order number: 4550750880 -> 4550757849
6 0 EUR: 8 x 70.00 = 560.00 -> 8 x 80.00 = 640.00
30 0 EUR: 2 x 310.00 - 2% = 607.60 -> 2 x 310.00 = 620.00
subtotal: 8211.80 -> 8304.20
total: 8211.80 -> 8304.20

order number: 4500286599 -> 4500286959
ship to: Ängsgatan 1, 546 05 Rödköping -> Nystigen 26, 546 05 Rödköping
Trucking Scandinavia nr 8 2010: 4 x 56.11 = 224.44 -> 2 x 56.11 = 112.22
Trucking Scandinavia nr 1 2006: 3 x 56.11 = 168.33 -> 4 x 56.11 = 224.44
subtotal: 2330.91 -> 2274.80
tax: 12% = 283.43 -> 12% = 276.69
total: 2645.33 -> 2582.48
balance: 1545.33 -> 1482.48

* * *

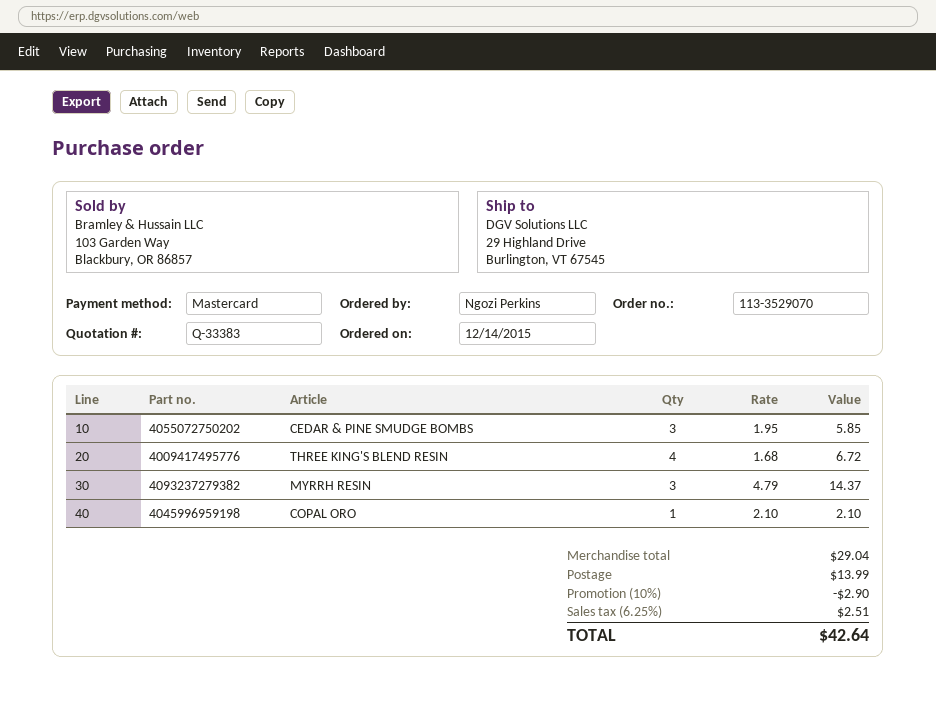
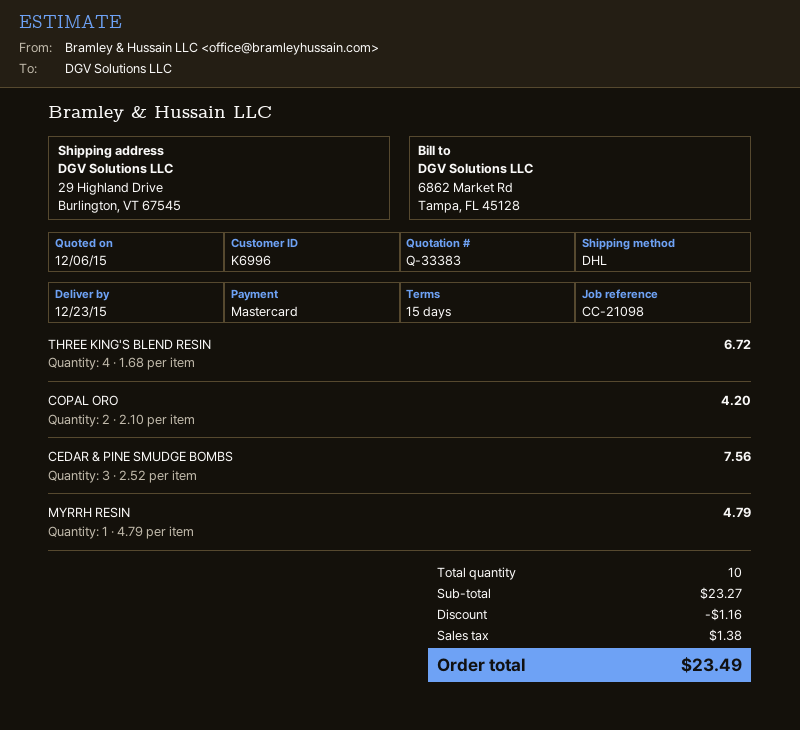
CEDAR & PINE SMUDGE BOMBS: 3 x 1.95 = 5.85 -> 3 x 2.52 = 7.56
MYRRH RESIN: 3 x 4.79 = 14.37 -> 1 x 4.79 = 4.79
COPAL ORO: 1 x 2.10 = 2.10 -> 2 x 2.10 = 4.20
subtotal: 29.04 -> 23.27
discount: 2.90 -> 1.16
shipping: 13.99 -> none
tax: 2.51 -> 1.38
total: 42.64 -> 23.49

--

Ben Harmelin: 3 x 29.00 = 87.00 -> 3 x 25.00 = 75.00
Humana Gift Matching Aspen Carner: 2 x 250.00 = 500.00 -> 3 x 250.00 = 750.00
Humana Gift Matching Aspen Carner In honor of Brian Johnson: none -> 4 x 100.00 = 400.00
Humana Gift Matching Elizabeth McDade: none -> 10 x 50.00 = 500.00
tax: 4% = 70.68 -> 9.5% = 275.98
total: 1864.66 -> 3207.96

### AIM OF THE TASK
The string "Trucking" may appear in lines of the entries above. Say how many such lines there are, as a number only.

### RESULT
2